Матюха озадаченно поскрёб в стриженом затылке.
— Во, братки, какую козюлю нам бить придётся, — сказал он. — Боись не боись, а куда денешься? А сапоги у него, сказывают, кованые — не то чтобы одни каблуки, а и вся подошва…
— Ну, уж это точно враки, — не согласился Афоня.
— Это ж почему?
— А ходит-то он как, ежли вся подошва? Ну вот давай я тебе на подмётку сплошную жалезку накую — далеко ли пойдёшь?
— А чёрт его знает, как он ходит. Это ж немец! У него вон и штык не как наш — чтоб и человека колоть, и колбасу резать. Всё продумано. Дак, может, и ноги у него как у коня…

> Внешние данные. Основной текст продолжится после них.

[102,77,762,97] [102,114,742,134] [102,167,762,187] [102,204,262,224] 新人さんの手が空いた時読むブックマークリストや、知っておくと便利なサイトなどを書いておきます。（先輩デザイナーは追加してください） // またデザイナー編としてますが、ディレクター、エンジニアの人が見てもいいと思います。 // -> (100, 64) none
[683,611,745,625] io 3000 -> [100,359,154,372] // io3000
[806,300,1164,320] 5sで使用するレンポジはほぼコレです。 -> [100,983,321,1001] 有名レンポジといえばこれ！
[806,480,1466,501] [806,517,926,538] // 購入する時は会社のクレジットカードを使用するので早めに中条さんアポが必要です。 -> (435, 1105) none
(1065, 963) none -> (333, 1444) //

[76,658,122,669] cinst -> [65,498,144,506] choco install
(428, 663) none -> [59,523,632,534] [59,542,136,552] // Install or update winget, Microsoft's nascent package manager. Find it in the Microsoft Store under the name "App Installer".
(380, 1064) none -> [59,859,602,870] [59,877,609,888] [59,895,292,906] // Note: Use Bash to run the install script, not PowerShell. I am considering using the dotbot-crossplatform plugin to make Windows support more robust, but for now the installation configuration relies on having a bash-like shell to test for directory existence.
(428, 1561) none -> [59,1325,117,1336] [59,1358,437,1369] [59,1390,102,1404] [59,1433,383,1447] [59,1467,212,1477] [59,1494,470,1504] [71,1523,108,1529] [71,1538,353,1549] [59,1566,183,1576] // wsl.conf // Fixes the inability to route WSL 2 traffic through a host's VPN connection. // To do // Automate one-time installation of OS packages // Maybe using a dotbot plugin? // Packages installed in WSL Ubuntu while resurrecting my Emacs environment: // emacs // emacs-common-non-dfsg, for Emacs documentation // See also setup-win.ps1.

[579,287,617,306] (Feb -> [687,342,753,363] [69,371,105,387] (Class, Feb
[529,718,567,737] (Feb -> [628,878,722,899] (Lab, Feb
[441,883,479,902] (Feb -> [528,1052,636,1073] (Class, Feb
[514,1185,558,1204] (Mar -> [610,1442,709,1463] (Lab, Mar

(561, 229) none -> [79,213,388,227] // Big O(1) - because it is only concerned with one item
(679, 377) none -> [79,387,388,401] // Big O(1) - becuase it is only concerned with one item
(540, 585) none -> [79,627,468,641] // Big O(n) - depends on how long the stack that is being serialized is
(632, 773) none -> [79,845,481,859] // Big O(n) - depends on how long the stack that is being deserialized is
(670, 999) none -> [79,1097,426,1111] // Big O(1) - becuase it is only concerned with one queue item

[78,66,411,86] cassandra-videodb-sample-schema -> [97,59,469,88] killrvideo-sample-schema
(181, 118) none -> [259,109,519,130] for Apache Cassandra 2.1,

— Понёс, понёс неоколёсную! Поди макнись вон трохи.
— А чего? Глянь-кось, сколь за семь-то дён прошёл. Беги бегом — столь не пробежишь.
— Дак на машинах — чего б не пробечь.
— Что ж у него, пехоты нету, что ли?
— И пехота на машинах.
— Ох ты! Какая ж это пехота, ежли пешки не ходит. Чудно!
— Тебе, вишь, и чудно. Села баба на чудно, наступила на рядно. — Афоня-кузнец сердито заплевал окурок и договорил: — Подол оборвала, чудно бабе стало.
Матюха умолк и, сунув свой чинарик в песок, стал засыпать его из горсти, хороня под медленно нараставшим ворошком.